Making sure not to have any broken images on your website is a simple but crucial part of running a website or webshop. Broken images, links, videos and any other malfunctioning element on your website is bad for your business.

Broken images is bad for your SEO as well as your website in general. Let me explain why you should make sure not to have broken images.

User experience: Creatives play a vital role in optimizing the visual appearance of your website and engaging visitors. When images fail to load or appear broken, it creates a bad user experience. Just like a book missing its illustrations, a webpage with broken images feels incomplete, unprofessional, and even non trustworthy. Google prioritize user experience, so websites with better user experiences tend to rank higher in search results.

Reduced bounce rates: When a visitor see broken images, they’re more likely to leave your website. High bounce rates signals to Google that the page isn’t providing valuable or relevant content. As a result, Google will lower the pages ranking in search results. By making sure that all images are working, you can keep visitors on your website and decrease bounce rates, which can positively affect your SEO and the possibility of selling your product.

Crawlability: Search engine crawlers rely on images to understand the content and context of a landingpage. Broken images can confuse crawlers, leading to incomplete indexing or misinterpretation of the pages content. As a result, pages with broken images may not rank as well in search results. Making sure that all images are properly loaded and accessible improves crawlability, allowing search engines to better understand and index your website’s content.

Better accessibility: Broken images not only impact the visual user experience but also hinder accessibility for individuals using screen readers. Descriptive alt text for images provides context and helps users that are not able to see the visuals. When images are broken or missing alt text, it can result in a bad user experience for individuals with disabilities. By maintaining functional images with descriptive alt text, you improve accessibility compliance and potentially broaden your audience reach, which can indirectly benefit SEO.

Brand perception: When a website has broken images, it can give a bad impression about the brand and how much they care about the details. Visitors might think the website is outdated or not well taken care of, which can make them trust it less or even make your website look like a scam-site. On the flip side, a site with images that work smoothly shows reliability and professionalism, making people think positively about the brand. Search engines pay attention to how users interact with a site, which affects how high the site ranks in searches. That’s why it’s important to keep your website in shape.

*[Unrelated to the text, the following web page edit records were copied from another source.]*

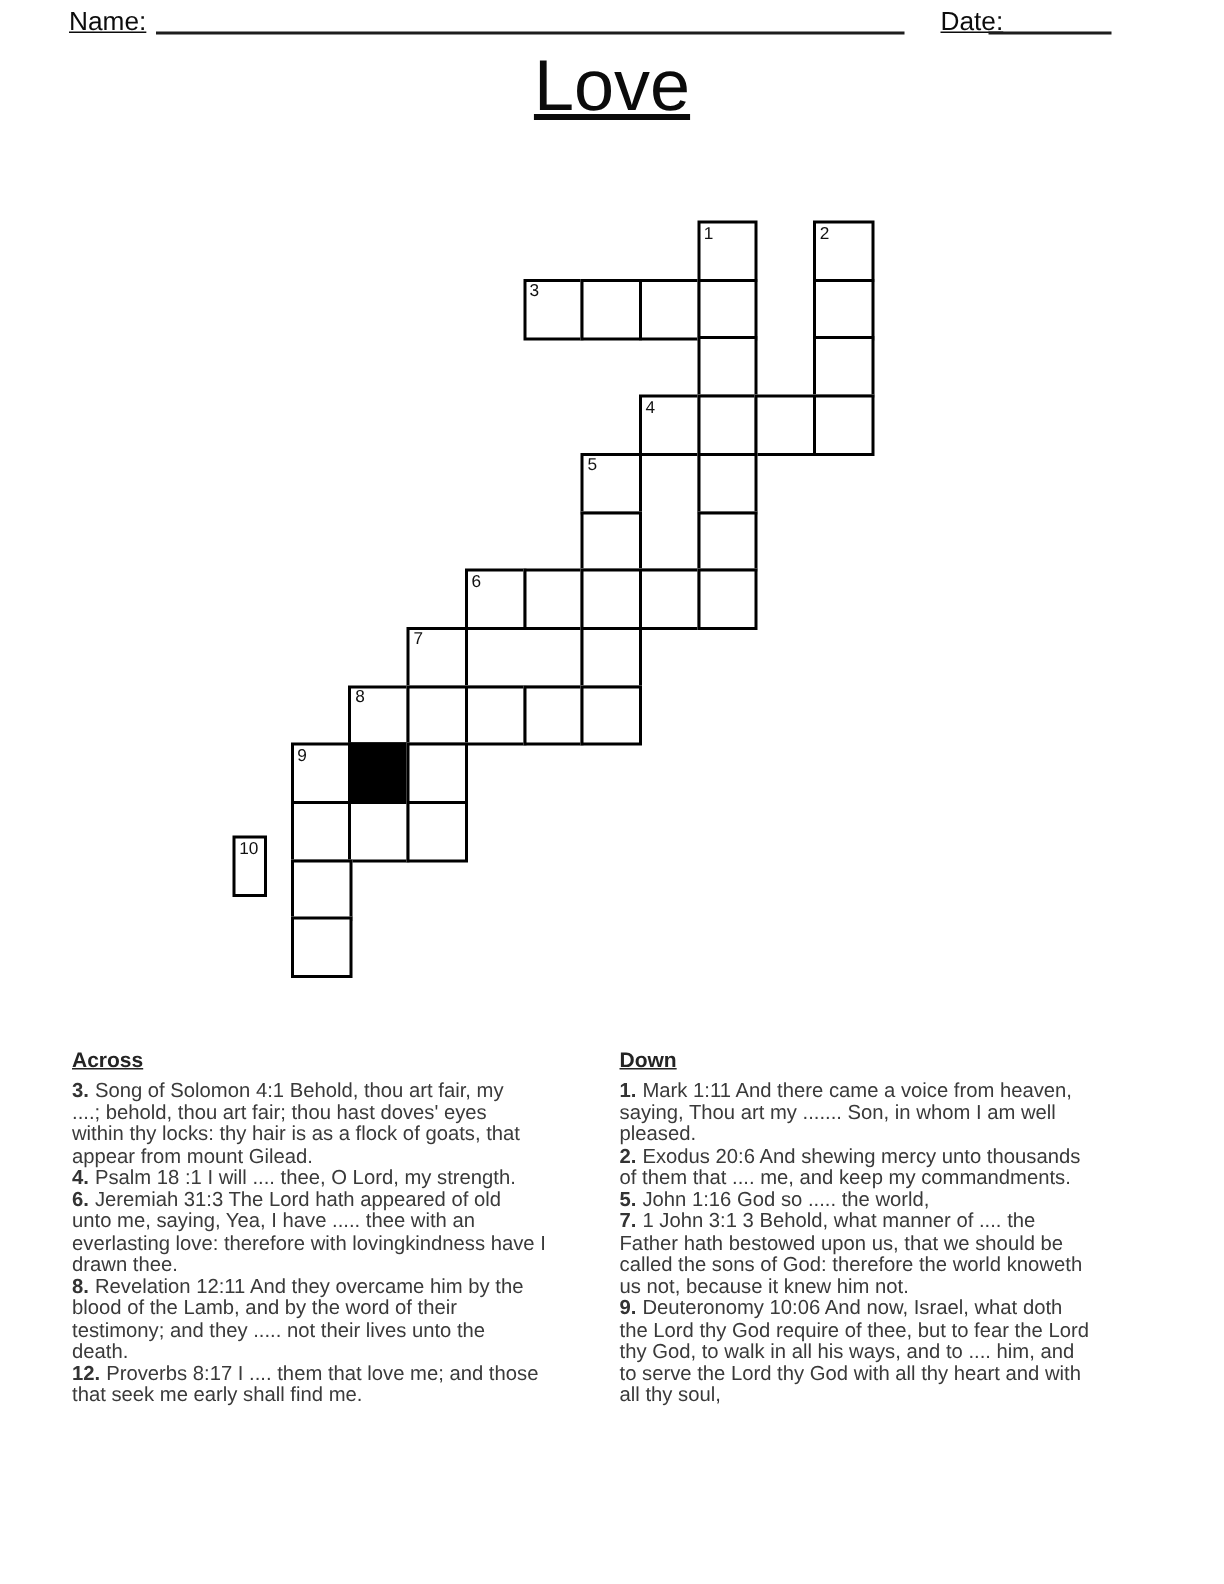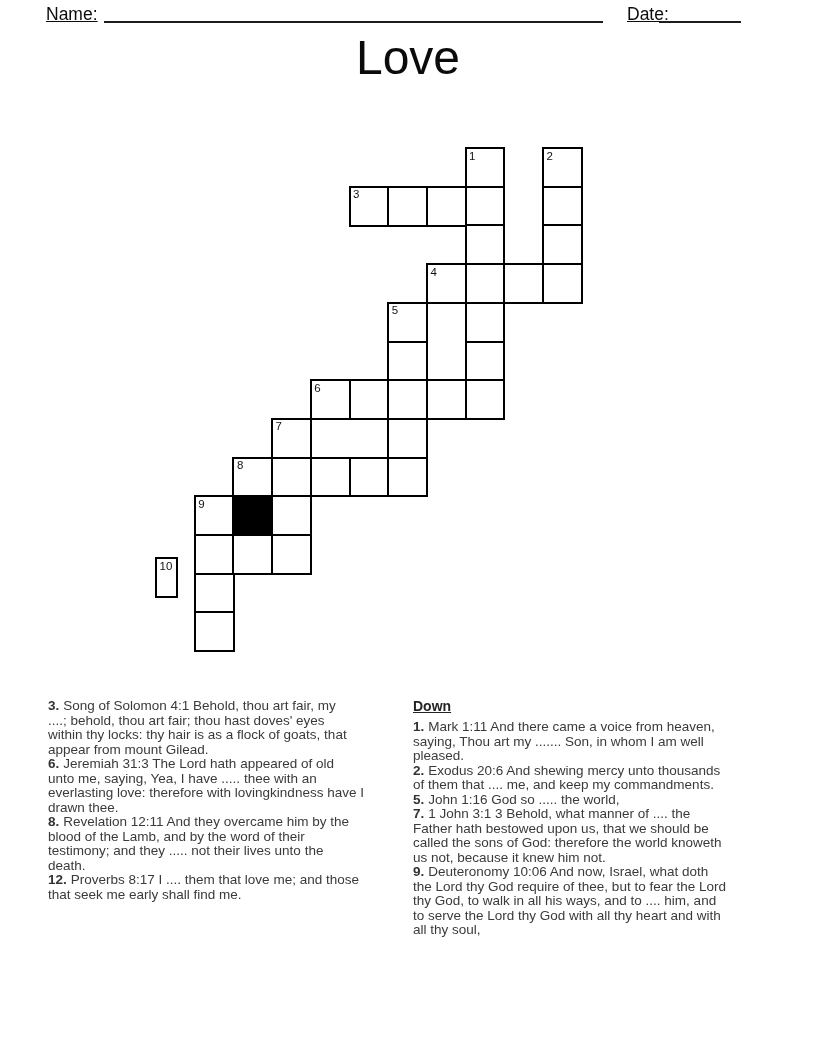"Love" .title { text-decoration: none -> underline }
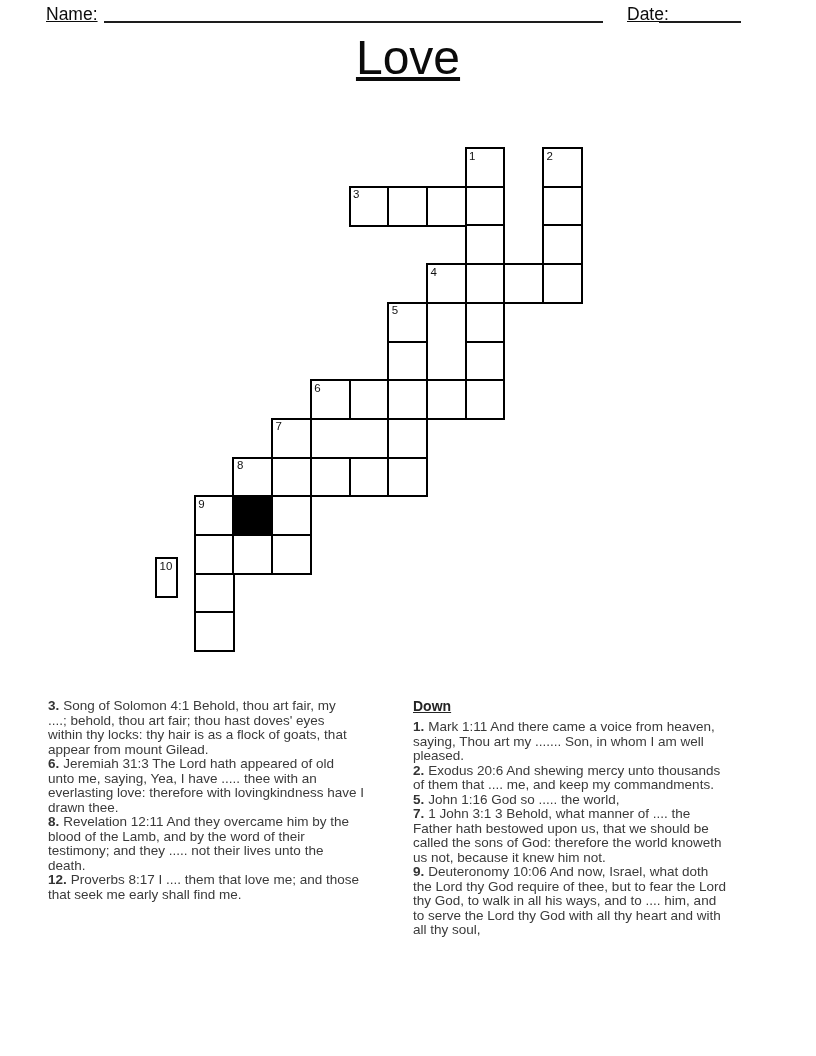"Across" div.clue-heading { html: none -> <div>Across</div> }
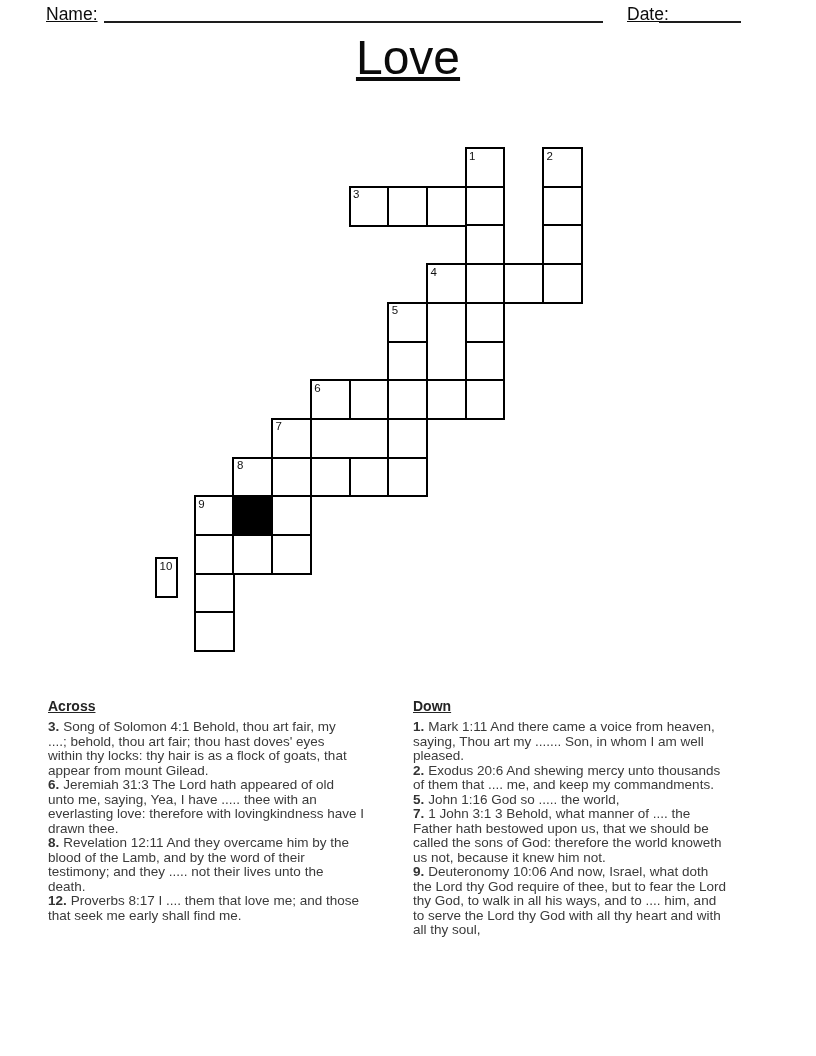"4. Psalm 18 :1 I" li.clue { html: none -> <li><b>4.</b><span>Psalm 18 :1 I will .... thee, O Lord, my strength.</span></li> }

All of these things add up to better SEO and higher rankings in Google. So, by keeping an eye on your images and fixing any issues that pop up, you can improve your SEO and be more appealing to both people and search engines.

How to identify broken images

Guide to identifying and fixing broken images

As we have already covered, it’s very important to make sure that you offer your visitors a smooth experience on your website without facing broken images.

So, how do you find out if you have broken images on your site?

It can be checked several different ways using manual methods or by using SEO tools to ease and fasten up the proces.

Manually checking broken images

Manually checking your site for broken images is not only boring but also time consuming.

You have to go through every single page one at a time, scroll past all content in a pace that allows you to notice if anything is broken.

Checking manually is not optimal unless you have a very small site that won’t take long to go through all pages.

Using SEO tools to find broken images

Alternatively, you can use SEO tools to help and fasten up the pace of identifying broken images.

Tools like Morningscore, Screaming Frog and others can crawl your website and give you info about broken images, making it easier to identify and fix them.

This is not only the fastest way of identifying broken images but also the best way to make sure that all broken images is being detected.

How to find broken images using Morningscore

It’s very easy and very fast to find broken images using Morningscore.

First off, you need a Morningscore account (14 days free – no credit card required. No strings attached).

  1. Setup you Morningscore account from the box above. Add your website and see Morningscore scan your website right away.
  2. In the top menu click on “health”
    Clicking the health tab in Morningscore
  3. Scroll down to the issues table an select the category “Basic”, identify if any problems regarding “broken images” occur
    Find broken images in Morningscore
  4. Click on the button “View all issues”
  5. Now the tab opens and you can see all pages with broken images. Click “show issues” on the page you would like to see the broken images for
    All pages with broken images
  6. A new tab opens which shows you the image URLs that is not functioning on the page
    See the exact image that is broken on a page
  7. Scroll down and follow the guide telling you exactly how to fix the broken image
    Guide to fix broken images

That’s all. You are now able to find and fix all of your broken images using Morningscore. Fast and easy.

How to fix broken images once they are identified

First step of fixing broken images is to detect them. By using Morningscore this have already been done for you and you can start fixing the issues.

Let’s look into the possible solutions when you have broken images that you need to fix.

Go to the affected page

First, you need to open the landing page that Morningscore is showing have a broken image.

Visually inspect the page

Sharpen your eyes and take a close look on the landing page. If you see any boxes with broken images, icons or similar in it, this is probably your issue.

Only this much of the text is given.